::: DATA PROVIDED :::

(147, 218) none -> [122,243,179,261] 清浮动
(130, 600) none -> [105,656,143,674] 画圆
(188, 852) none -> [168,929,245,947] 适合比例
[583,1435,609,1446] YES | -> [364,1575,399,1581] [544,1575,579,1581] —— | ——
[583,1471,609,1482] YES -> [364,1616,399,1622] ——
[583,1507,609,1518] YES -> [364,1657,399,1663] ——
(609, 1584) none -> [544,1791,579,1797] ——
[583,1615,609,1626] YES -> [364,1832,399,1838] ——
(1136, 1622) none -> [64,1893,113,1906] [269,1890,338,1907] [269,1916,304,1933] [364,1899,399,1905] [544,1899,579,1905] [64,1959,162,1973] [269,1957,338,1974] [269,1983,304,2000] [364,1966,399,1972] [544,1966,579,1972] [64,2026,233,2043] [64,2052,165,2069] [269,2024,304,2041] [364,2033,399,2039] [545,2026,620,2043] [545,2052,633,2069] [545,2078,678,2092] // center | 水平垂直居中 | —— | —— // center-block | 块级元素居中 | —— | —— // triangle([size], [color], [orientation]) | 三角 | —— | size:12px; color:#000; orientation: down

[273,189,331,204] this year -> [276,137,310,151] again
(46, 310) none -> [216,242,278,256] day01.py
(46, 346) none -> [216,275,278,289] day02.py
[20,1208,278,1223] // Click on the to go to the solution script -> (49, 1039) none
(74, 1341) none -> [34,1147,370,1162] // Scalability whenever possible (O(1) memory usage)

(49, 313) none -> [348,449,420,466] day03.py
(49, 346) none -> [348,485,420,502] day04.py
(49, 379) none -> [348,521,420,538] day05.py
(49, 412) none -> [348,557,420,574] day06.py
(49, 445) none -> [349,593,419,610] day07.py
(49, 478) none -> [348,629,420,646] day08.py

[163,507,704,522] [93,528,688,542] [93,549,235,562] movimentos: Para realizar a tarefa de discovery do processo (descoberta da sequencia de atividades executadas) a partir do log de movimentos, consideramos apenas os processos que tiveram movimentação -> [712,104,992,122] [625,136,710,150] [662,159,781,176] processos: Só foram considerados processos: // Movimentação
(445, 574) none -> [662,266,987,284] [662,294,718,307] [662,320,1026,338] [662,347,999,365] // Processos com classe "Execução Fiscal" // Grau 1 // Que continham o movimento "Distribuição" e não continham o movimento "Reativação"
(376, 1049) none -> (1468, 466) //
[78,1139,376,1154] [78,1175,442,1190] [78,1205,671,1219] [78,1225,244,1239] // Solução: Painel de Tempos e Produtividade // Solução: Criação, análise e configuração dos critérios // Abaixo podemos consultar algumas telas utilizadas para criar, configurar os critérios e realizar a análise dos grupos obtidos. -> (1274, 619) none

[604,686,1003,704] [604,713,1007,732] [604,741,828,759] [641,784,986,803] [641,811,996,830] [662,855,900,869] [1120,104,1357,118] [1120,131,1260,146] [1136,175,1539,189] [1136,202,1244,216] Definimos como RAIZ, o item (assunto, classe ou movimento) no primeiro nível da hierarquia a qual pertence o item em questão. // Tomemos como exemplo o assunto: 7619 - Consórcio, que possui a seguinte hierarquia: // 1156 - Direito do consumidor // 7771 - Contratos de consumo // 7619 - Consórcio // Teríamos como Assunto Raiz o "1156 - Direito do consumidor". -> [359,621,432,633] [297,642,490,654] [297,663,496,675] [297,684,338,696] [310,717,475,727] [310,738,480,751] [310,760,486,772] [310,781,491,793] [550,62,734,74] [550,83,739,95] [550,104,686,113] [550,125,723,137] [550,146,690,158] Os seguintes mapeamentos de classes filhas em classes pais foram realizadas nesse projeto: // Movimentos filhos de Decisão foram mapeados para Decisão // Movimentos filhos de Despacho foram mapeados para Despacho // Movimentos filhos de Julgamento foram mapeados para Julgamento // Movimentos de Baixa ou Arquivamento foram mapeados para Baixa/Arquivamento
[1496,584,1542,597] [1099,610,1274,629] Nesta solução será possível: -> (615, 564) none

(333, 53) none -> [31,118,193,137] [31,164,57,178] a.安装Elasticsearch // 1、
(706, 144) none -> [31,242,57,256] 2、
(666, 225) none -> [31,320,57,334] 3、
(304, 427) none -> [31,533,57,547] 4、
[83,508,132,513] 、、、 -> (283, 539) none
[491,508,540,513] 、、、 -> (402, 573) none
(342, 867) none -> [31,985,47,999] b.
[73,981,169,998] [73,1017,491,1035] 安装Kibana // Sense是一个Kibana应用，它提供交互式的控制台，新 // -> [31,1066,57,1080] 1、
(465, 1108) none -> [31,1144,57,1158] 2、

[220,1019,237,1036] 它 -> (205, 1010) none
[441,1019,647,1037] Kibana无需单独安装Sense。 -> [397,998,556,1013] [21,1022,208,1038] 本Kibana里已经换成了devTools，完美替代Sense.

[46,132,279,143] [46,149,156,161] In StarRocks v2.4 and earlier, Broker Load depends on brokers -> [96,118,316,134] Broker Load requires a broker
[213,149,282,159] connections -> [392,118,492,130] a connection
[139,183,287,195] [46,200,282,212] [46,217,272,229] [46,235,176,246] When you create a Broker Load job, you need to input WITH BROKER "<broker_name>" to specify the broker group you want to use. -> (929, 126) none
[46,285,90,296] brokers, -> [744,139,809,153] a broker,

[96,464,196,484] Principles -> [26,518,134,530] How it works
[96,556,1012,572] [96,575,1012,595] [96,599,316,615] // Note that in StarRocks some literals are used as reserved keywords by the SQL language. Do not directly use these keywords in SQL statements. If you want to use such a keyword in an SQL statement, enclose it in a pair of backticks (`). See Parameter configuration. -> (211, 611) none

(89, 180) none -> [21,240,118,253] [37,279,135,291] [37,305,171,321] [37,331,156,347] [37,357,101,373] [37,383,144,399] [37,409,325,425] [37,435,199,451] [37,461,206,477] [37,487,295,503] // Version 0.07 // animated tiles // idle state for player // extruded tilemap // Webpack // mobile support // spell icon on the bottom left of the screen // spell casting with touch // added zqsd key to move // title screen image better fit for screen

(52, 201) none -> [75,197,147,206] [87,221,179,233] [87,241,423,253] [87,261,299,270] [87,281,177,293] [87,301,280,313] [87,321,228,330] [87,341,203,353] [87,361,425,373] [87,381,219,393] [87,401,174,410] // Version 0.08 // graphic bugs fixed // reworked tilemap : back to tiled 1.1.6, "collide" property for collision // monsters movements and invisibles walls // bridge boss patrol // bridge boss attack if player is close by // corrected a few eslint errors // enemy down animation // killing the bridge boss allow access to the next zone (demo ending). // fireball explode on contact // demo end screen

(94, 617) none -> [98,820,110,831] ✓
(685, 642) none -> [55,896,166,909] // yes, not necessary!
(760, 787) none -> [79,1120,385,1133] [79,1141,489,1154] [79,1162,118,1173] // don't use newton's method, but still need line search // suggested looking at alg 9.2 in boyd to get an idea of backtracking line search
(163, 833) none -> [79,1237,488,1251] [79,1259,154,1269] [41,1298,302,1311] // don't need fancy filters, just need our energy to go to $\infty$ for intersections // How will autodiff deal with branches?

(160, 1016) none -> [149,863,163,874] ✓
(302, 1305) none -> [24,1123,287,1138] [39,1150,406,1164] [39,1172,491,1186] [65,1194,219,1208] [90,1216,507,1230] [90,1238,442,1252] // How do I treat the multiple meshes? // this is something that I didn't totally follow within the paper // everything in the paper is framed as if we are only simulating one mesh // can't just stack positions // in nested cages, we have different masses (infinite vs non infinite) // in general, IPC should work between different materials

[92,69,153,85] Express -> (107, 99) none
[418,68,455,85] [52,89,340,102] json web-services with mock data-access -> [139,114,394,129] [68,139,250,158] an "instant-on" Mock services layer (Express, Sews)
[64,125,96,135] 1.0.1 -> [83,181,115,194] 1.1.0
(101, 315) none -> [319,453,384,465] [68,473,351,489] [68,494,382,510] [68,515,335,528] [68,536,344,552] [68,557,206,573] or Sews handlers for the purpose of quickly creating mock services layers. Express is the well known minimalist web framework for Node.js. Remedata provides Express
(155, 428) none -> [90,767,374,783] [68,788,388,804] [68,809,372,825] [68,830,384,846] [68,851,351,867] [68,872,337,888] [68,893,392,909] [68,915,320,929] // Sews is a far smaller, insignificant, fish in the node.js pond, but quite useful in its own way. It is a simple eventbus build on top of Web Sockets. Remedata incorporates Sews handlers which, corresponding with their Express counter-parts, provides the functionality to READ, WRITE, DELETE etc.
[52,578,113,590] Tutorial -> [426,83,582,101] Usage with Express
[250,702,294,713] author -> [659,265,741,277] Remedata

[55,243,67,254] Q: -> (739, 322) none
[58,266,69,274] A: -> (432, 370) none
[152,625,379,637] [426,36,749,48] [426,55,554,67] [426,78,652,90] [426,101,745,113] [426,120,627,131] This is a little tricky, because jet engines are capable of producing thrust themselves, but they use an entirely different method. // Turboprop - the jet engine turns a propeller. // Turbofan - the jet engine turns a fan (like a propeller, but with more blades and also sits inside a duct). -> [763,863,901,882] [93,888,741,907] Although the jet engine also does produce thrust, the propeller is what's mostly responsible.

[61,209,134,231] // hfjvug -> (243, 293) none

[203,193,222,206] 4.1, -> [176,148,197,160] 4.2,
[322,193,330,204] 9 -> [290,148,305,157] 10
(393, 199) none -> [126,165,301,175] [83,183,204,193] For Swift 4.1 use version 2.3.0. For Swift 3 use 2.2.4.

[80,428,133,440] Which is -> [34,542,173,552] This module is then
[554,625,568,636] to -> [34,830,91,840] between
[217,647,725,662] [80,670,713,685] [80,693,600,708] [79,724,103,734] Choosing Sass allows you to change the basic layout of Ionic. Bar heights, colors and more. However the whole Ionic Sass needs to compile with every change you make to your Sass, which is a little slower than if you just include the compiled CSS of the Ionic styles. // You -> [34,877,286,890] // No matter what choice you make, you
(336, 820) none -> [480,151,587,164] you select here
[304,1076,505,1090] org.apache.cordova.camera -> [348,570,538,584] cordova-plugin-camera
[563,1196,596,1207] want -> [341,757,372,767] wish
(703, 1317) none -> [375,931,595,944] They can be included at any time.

:::

* **WORK INSTRUCTION**:
Using the entries above, repeat only the lines from the one containing "[491,508,540,513] 、、、 -> (402, 573) none" through the one containing "[46,132,279,143] [46,149,156,161] In", end lines included.

* **EXERCISE OUTPUT**:
[491,508,540,513] 、、、 -> (402, 573) none
(342, 867) none -> [31,985,47,999] b.
[73,981,169,998] [73,1017,491,1035] 安装Kibana // Sense是一个Kibana应用，它提供交互式的控制台，新 // -> [31,1066,57,1080] 1、
(465, 1108) none -> [31,1144,57,1158] 2、

[220,1019,237,1036] 它 -> (205, 1010) none
[441,1019,647,1037] Kibana无需单独安装Sense。 -> [397,998,556,1013] [21,1022,208,1038] 本Kibana里已经换成了devTools，完美替代Sense.

[46,132,279,143] [46,149,156,161] In StarRocks v2.4 and earlier, Broker Load depends on brokers -> [96,118,316,134] Broker Load requires a broker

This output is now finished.